An important facet of this that I think Grendizer overlooks, a facet that Evangelion would go on to pick at mercilessly, is the fact that the net effect of the presence of Grendizer is the militarization of young people. There's a huge difference in -when- these shows came out. In Grendizer's era the idea of taking young people and militarizing them to fight aliens was barely objectionable. By Evangelion's day it was a much more scrutinized position to hold.
What Grendizer doesn't overlook, however, and what I think the works of Go Nagai and Ken Ishikawa do better than many successive Real Robot shows today do, is the basic humanity of the show's villains. The Vegan Unified Forces are an evil, evil bunch of bastards. They've enslaved worlds, destroyed their environments, burned Planet Fleed to the ground and killed its royal family, and wage a constant war against the planet Earth. They're not above forcing their slaves to fight for them, holding families hostage and dealing in terrible, terrible ways with others.

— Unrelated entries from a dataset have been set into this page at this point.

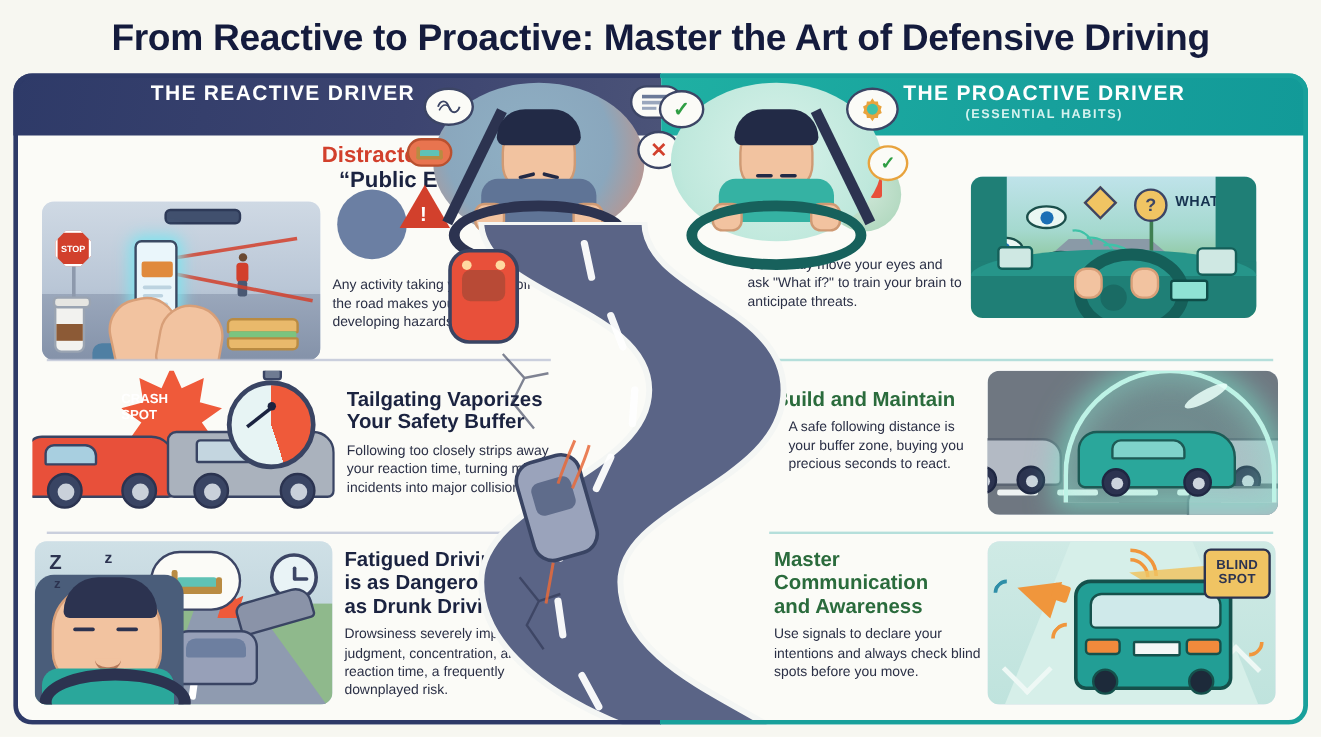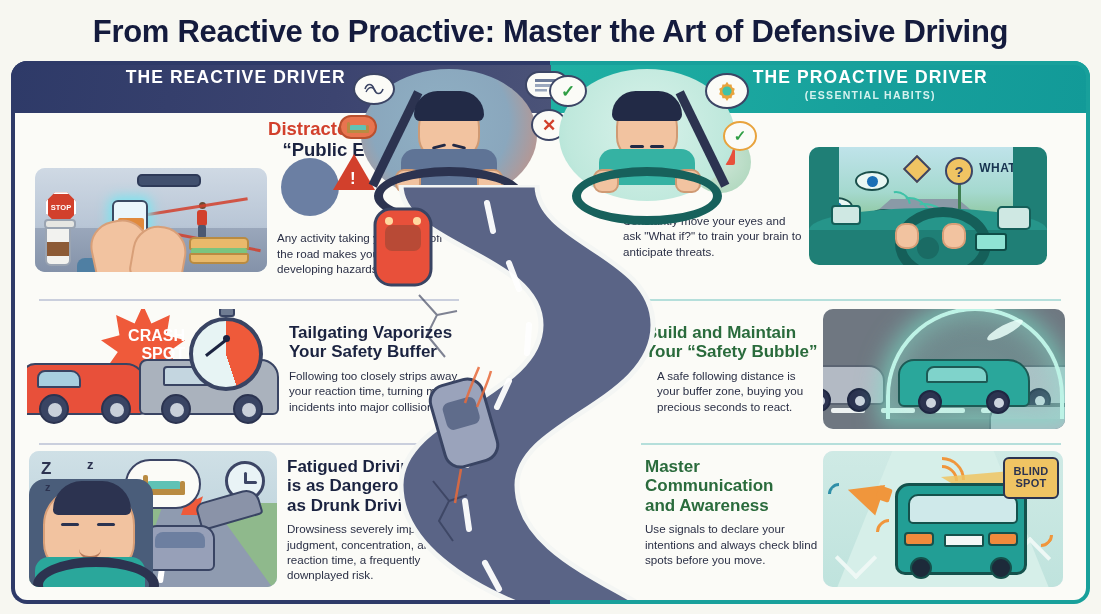--- a/index.html
+++ b/index.html
@@ -325,7 +325,7 @@
           </div>
           <div style="display:flex; gap:10px; margin-top:8px;">
 
-            <div class="illus" style="width:232px;height:104px;margin-left:18px;">
+            <div class="illus" style="width:232px;height:132px;margin-left:18px;">
               <div class="sky1"></div>
                 <div class="road1"></div>
               <div class="stop-pole"></div>

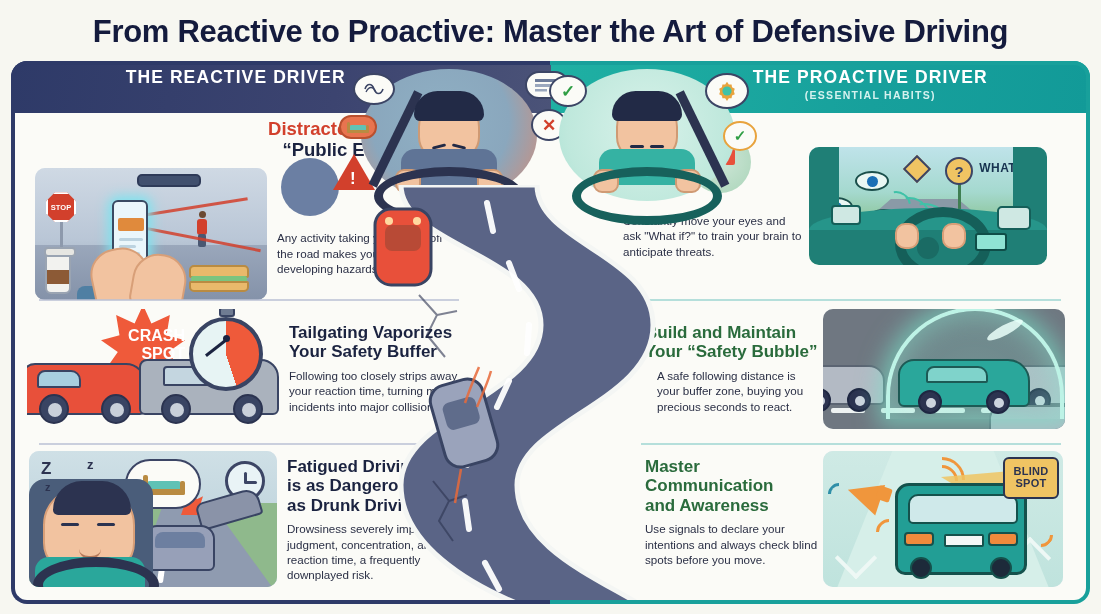--- a/index.html
+++ b/index.html
@@ -144,7 +144,7 @@
   .crash-bg { position:absolute; inset:0; background:#fbfbf7; }
   .burst { position:absolute; left:74px; top:-4px; width:84px; height:84px; background:#ef5a3a;
            clip-path: polygon(50% 0,60% 22%,82% 12%,78% 36%,100% 42%,80% 56%,94% 76%,70% 74%,66% 98%,50% 80%,34% 98%,30% 74%,6% 76%,20% 56%,0 42%,22% 36%,18% 12%,40% 22%); }
-  .burst-txt { position:absolute; left:74px; top:18px; width:84px; text-align:right; color:#fff; font-size:16px; font-weight:bold; line-height:1.15; }
+  .burst-txt { position:absolute; left:74px; top:18px; width:84px; text-align:left; color:#fff; font-size:11px; font-weight:bold; line-height:1.15; }
   .car-red { position:absolute; left:-6px; bottom:16px; width:125px; height:52px; background:#e8503a; border:2.5px solid #394463; border-radius:14px 20px 6px 6px; }
   .car-red-win { position:absolute; left:14px; top:5px; width:44px; height:18px; background:#a8cfe0; border:2px solid #394463; border-radius:8px 10px 2px 2px; }
   .car-grey { position:absolute; left:112px; bottom:16px; width:140px; height:56px; background:#aab2bd; border:2.5px solid #394463; border-radius:8px 18px 6px 6px; }

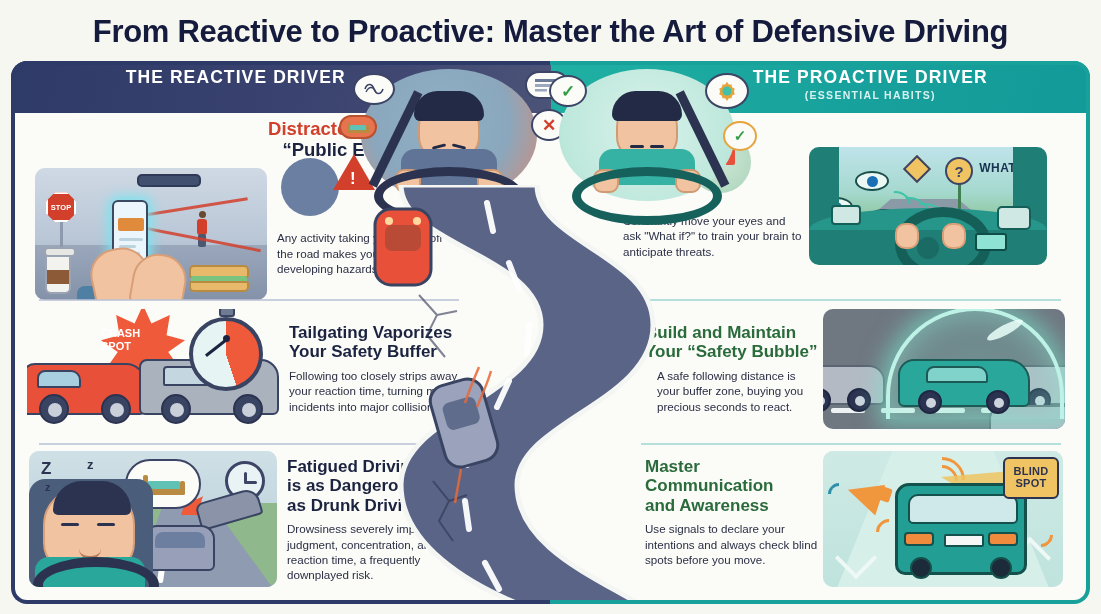--- a/index.html
+++ b/index.html
@@ -519,7 +519,6 @@
         <div style="width:200px; padding-left:26px; padding-top:14px;">
           <div class="heading small">
             <span class="hl-green">Build and Maintain</span><br>
-            <span class="hl-green">Your “Safety Bubble”</span>
           </div>
           <div class="body-txt" style="padding-left:12px;">A safe following distance is your buffer zone, buying you precious seconds to react.</div>
         </div>

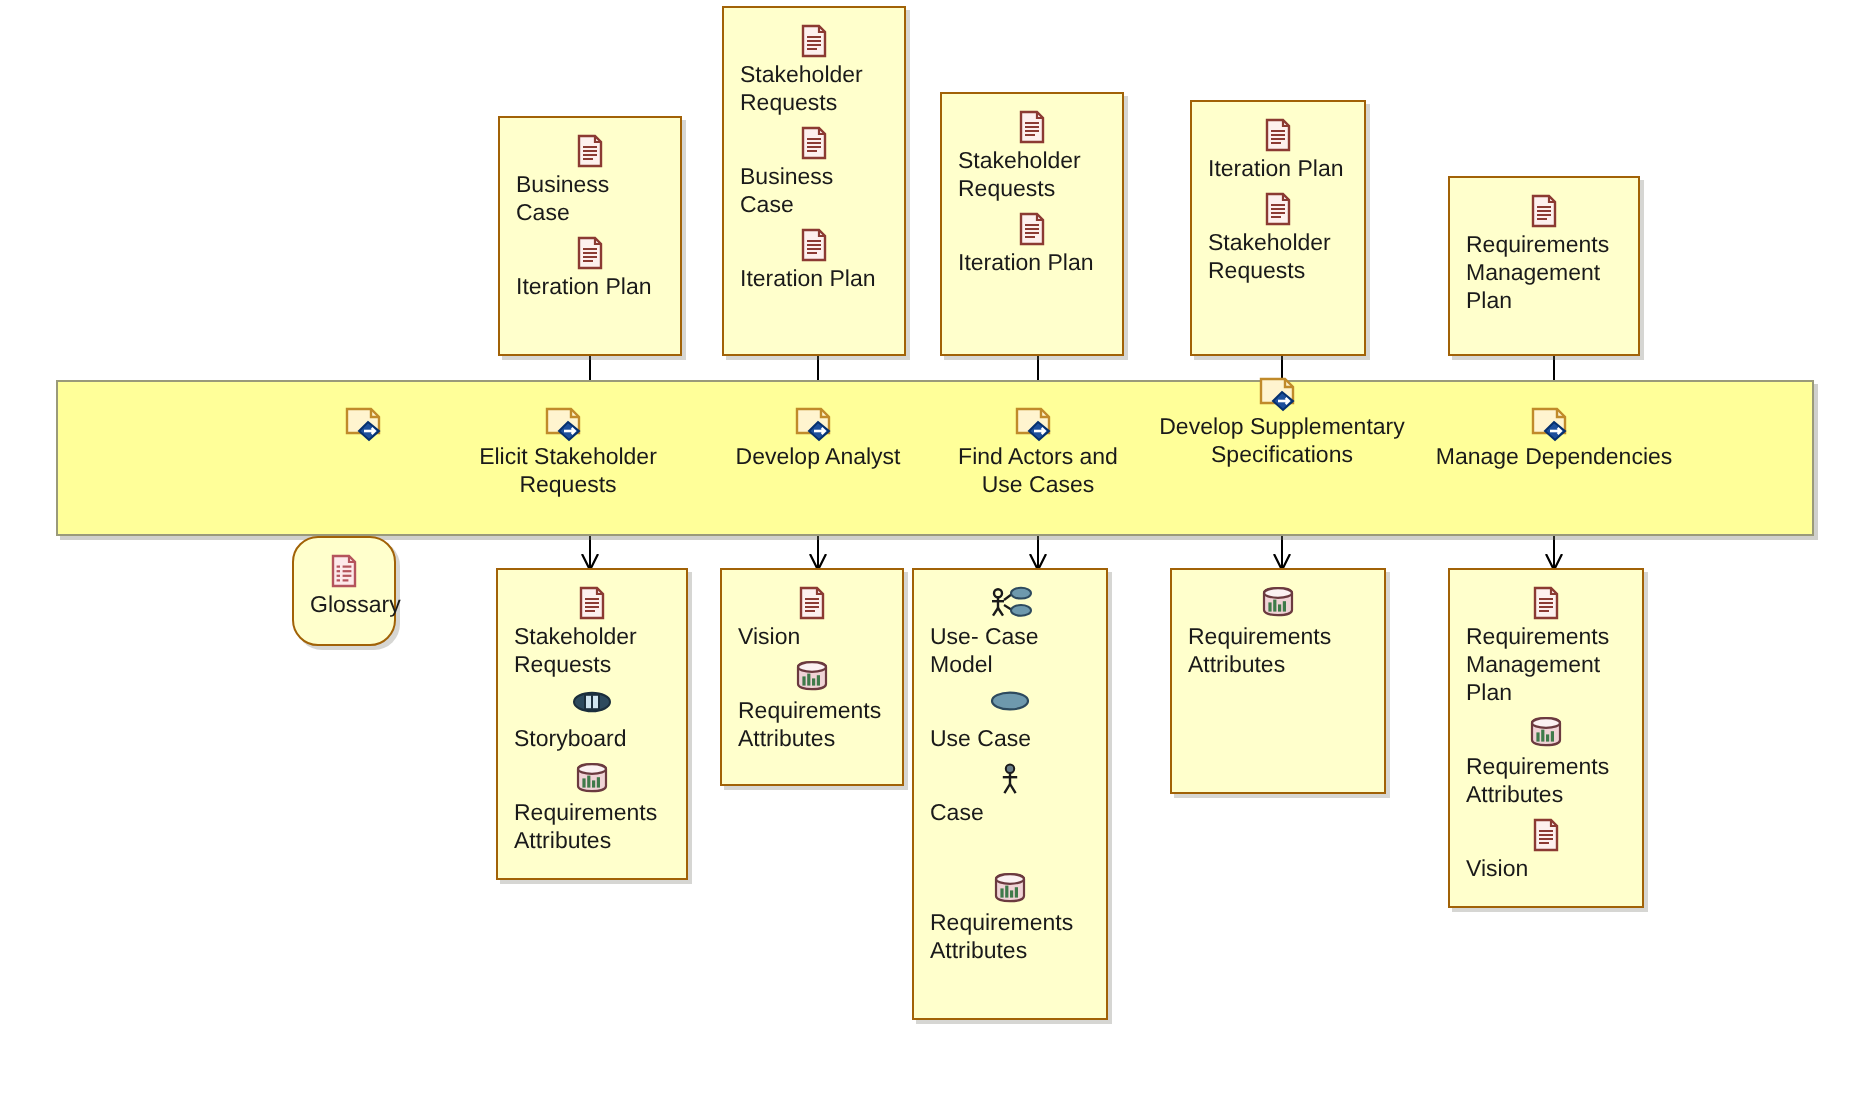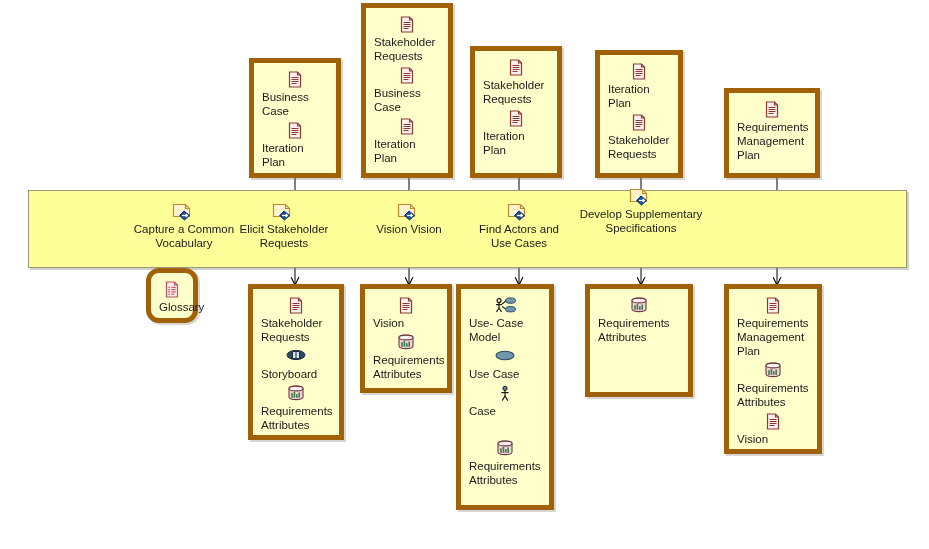--- a/index.html
+++ b/index.html
@@ -13,7 +13,7 @@
         box-shadow:2px 2px 0 rgba(120,120,110,.35);}
 
   
-  .abox{position:absolute;background:#ffffcc;border:5px solid #a16207;
+  .abox{position:absolute;background:#ffffcc;border:1px solid #a16207;
         box-shadow:2px 2px 0 rgba(120,120,110,.30);
         box-sizing:border-box;padding:6px 8px 8px 8px;}
 

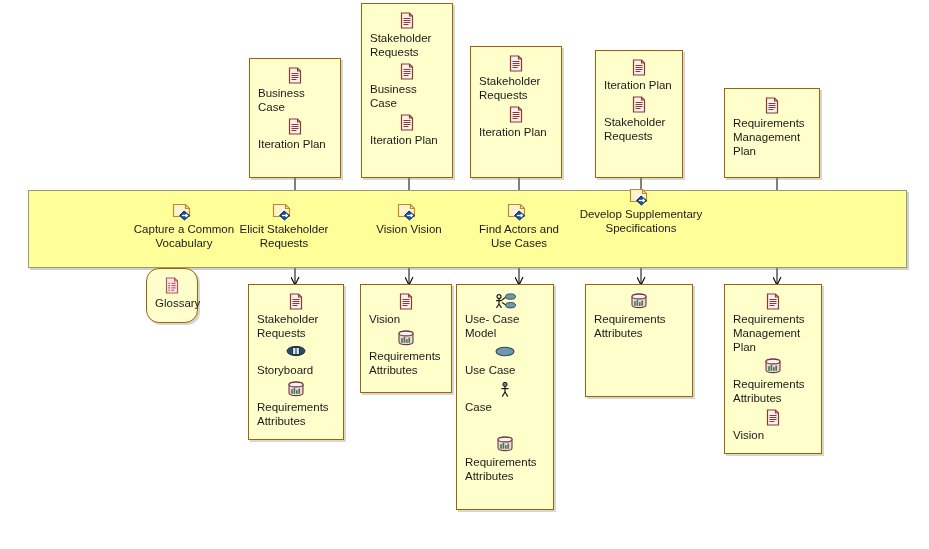--- a/index.html
+++ b/index.html
@@ -73,8 +73,6 @@
         <path d="M14.8 13 L16.4 14.5 L14.8 16" fill="none" stroke="#ffffff" stroke-width="1.2"></path>
       </svg>
     </span>
-    <span class="albl">Capture a Common
-Vocabulary</span>
   </div>
 
   <div class="act" style="left:227px;top:201px;width:114px;">

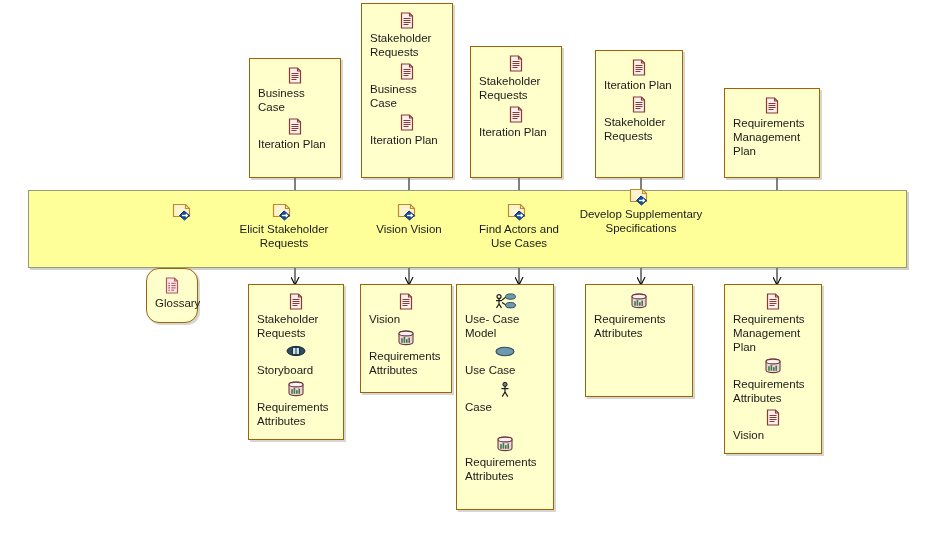--- a/index.html
+++ b/index.html
@@ -99,7 +99,7 @@
         <path d="M14.8 13 L16.4 14.5 L14.8 16" fill="none" stroke="#ffffff" stroke-width="1.2"></path>
       </svg>
     </span>
-    <span class="albl">Vision Vision</span>
+    <span class="albl">Develop Analyst</span>
   </div>
 
   <div class="act" style="left:463px;top:201px;width:112px;">

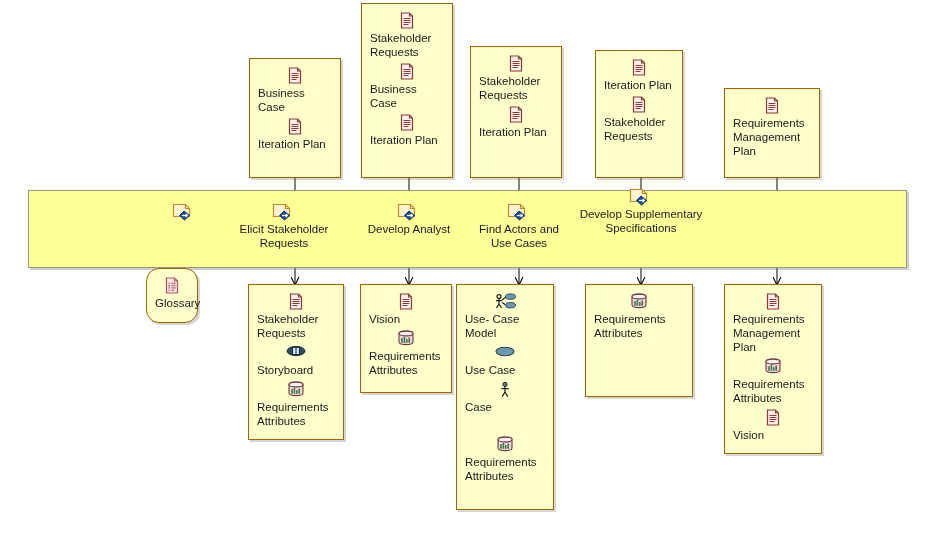--- a/index.html
+++ b/index.html
@@ -130,6 +130,18 @@
 Specifications</span>
   </div>
 
+  <div class="act" style="left:707px;top:201px;width:140px;">
+    <span class="aicn">
+      <svg width="26" height="20" viewBox="0 0 26 20">
+        <path d="M2.5 3.5 L14.5 3.5 L18.5 7.5 L18.5 15.5 L2.5 15.5 Z" fill="#fff4cf" stroke="#c08a2a" stroke-width="1.2"></path>
+        <path d="M14.5 3.5 L14.5 7.5 L18.5 7.5" fill="none" stroke="#c08a2a" stroke-width="1.2"></path>
+        <path d="M13 10 L18.5 14.5 L13.5 19 L8.5 14.5 Z" fill="#1d4f9c" stroke="#06306e" stroke-width="1"></path>
+        <path d="M11 14.5 L16 14.5" stroke="#ffffff" stroke-width="1.3"></path>
+        <path d="M14.8 13 L16.4 14.5 L14.8 16" fill="none" stroke="#ffffff" stroke-width="1.2"></path>
+      </svg>
+    </span>
+    <span class="albl">Manage Dependencies</span>
+  </div>
 
   <div class="abox" style="left:249px;top:58px;width:92px;height:120px;">
     <div class="art">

But all of that is very human, too, and there are good people among the VUF as well. Soldiers who are honorably fighting for their homeland, whose only crime is being born beneath the crown of Vega instead of in a freer part of the universe. And as the series progresses the villains are portrayed as ever more sympathetic and human. They worry about their pride, their reputations, their families, their dreams and ideals.
In this latest episode The Great Vega, the man who is ostensibly the evil ringleader of the entire show, is portrayed in a much more sympathetic light than I'd have ever expected. You see, the reason the VUF will do anything to get what they want is simple: Vega is dying. The star is exploding, the world is irradiated and nothing is left alive, and a chain reaction in their Vegatron energy systems spells the actual destruction of the world. A mad dash for escape and survival ensues, and as it does, The Great Vega overlooks his dying world and laments. Mind you this is the villain of a Super Robot show. All he should be doing is sitting on his throne and laughing maniacally, but he doesn't. He's sad because everything he's ever known goes up in a puff of fire and brimstone.
In conclusion, UFO Robo Grendizer is a show about progression. The cast, heroic and villainous, the technology, the designs, the action itself all begin as unassuming and uninteresting run of the mill conventions of the genre. But over the show's course they slowly become a gripping tale of interstellar war in which no one is really in the wrong. Some are simply more desperate than others.